Top of THE INPUT
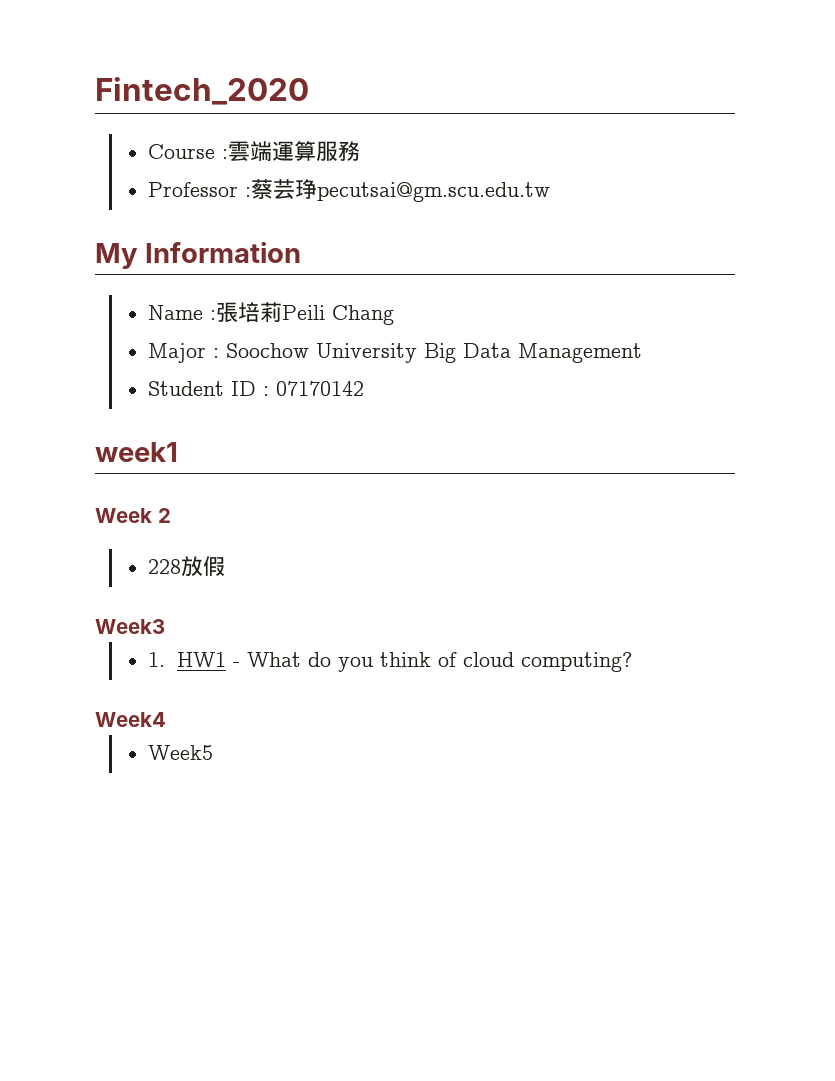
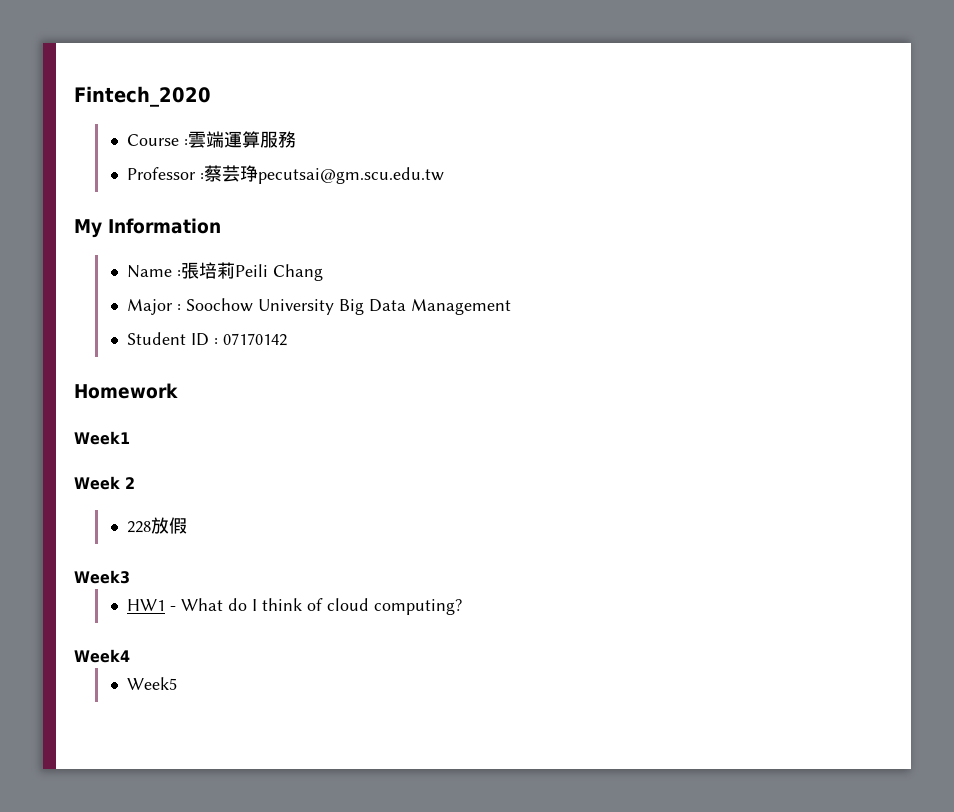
[95,442,178,462] week1 -> [74,383,178,399] [74,431,130,445] Homework // Week1
[147,652,165,667] 1. -> (130, 577) none
[338,657,374,672] you -> [252,599,258,611] I

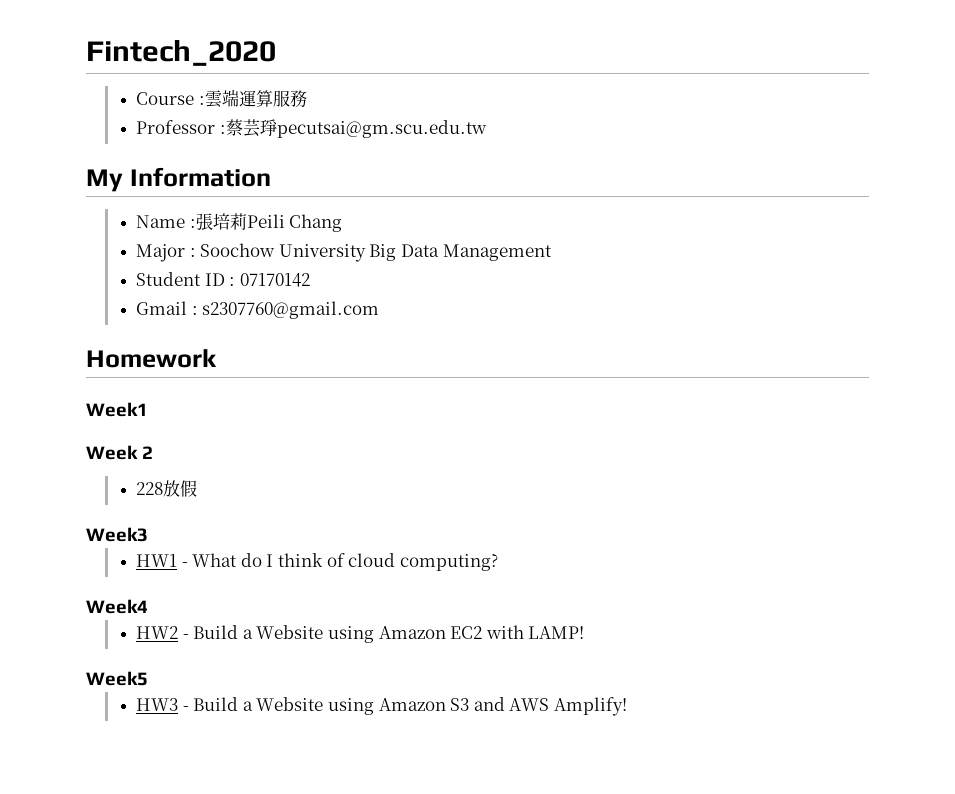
(288, 339) none -> [135,301,380,319] // Gmail : s2307760@gmail.com
[127,677,178,690] Week5 -> [135,625,585,643] [86,671,148,686] [135,697,627,716] HW2 - Build a Website using Amazon EC2 with LAMP! // Week5 // HW3 - Build a Website using Amazon S3 and AWS Amplify!

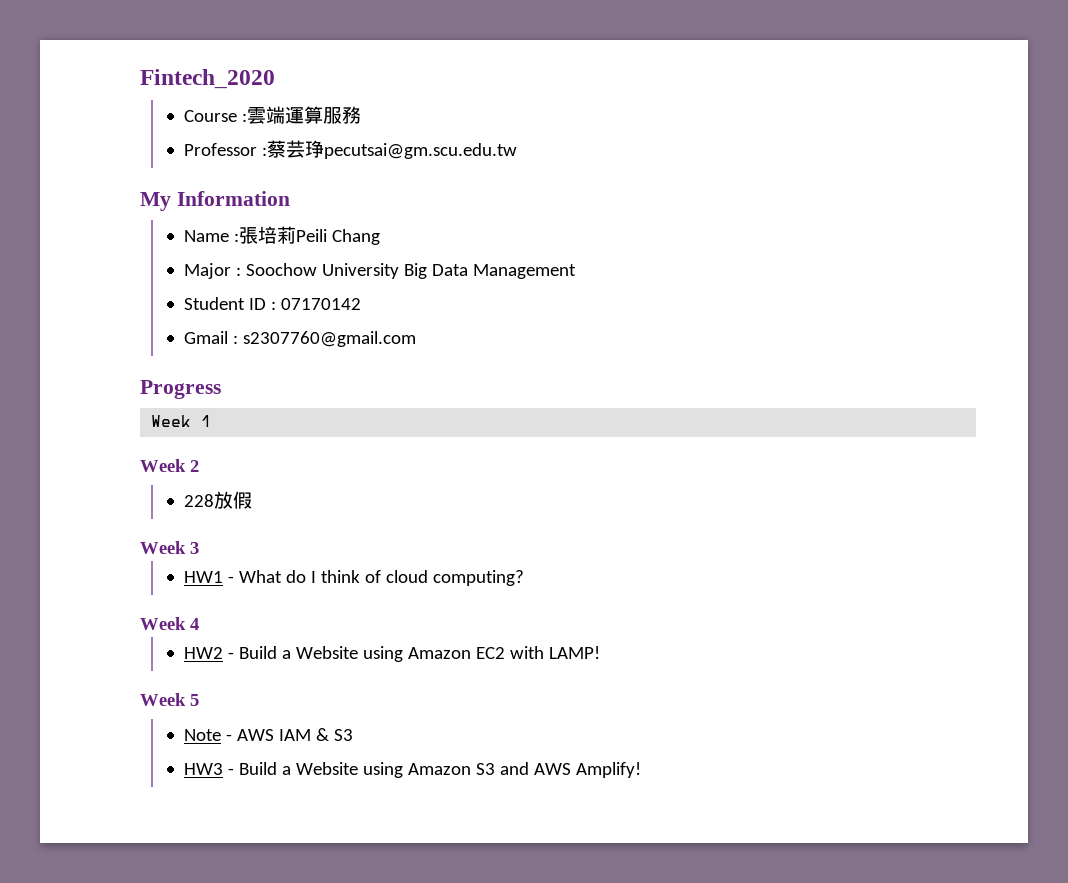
[86,349,217,368] [86,402,148,417] Homework // Week1 -> [140,380,221,399] [151,415,212,427] Progress // Week 1
[86,527,148,542] Week3 -> [140,541,199,554] Week 3
[86,599,148,614] Week4 -> [140,617,199,630] Week 4
[86,671,148,686] Week5 -> [140,693,199,706] [183,728,353,741] Week 5 // Note - AWS IAM & S3

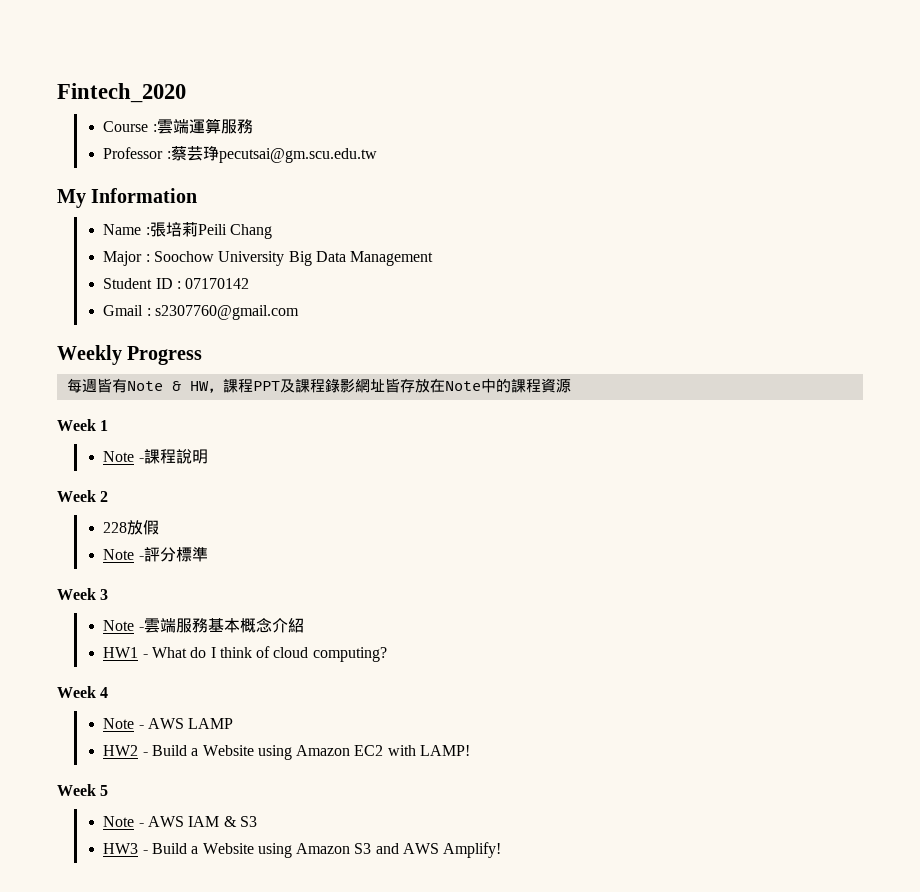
(416, 339) none -> [57,345,122,365] Weekly
[151,415,212,427] [140,459,199,472] [183,491,252,509] [140,541,199,554] Week 1 // Week 2 // 228放假 // Week 3 -> [66,378,571,393] [57,419,109,431] [103,449,208,464] [57,490,109,502] [103,520,160,535] [103,546,208,562] [57,588,109,600] [103,617,304,633] 每週皆有Note & HW，課程PPT及課程錄影網址皆存放在Note中的課程資源 // Week 1 // Note -課程說明 // Week 2 // 228放假 // Note -評分標準 // Week 3 // Note -雲端服務基本概念介紹
(199, 624) none -> [103,718,234,729] // Note - AWS LAMP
Bottom of THE INPUT
◆ **WORK ITEM**
The records are to be returned word for word, without any of their pictures.

◆ **FINISHED EXERCISE**
[95,442,178,462] week1 -> [74,383,178,399] [74,431,130,445] Homework // Week1
[147,652,165,667] 1. -> (130, 577) none
[338,657,374,672] you -> [252,599,258,611] I

(288, 339) none -> [135,301,380,319] // Gmail : s2307760@gmail.com
[127,677,178,690] Week5 -> [135,625,585,643] [86,671,148,686] [135,697,627,716] HW2 - Build a Website using Amazon EC2 with LAMP! // Week5 // HW3 - Build a Website using Amazon S3 and AWS Amplify!

[86,349,217,368] [86,402,148,417] Homework // Week1 -> [140,380,221,399] [151,415,212,427] Progress // Week 1
[86,527,148,542] Week3 -> [140,541,199,554] Week 3
[86,599,148,614] Week4 -> [140,617,199,630] Week 4
[86,671,148,686] Week5 -> [140,693,199,706] [183,728,353,741] Week 5 // Note - AWS IAM & S3

(416, 339) none -> [57,345,122,365] Weekly
[151,415,212,427] [140,459,199,472] [183,491,252,509] [140,541,199,554] Week 1 // Week 2 // 228放假 // Week 3 -> [66,378,571,393] [57,419,109,431] [103,449,208,464] [57,490,109,502] [103,520,160,535] [103,546,208,562] [57,588,109,600] [103,617,304,633] 每週皆有Note & HW，課程PPT及課程錄影網址皆存放在Note中的課程資源 // Week 1 // Note -課程說明 // Week 2 // 228放假 // Note -評分標準 // Week 3 // Note -雲端服務基本概念介紹
(199, 624) none -> [103,718,234,729] // Note - AWS LAMP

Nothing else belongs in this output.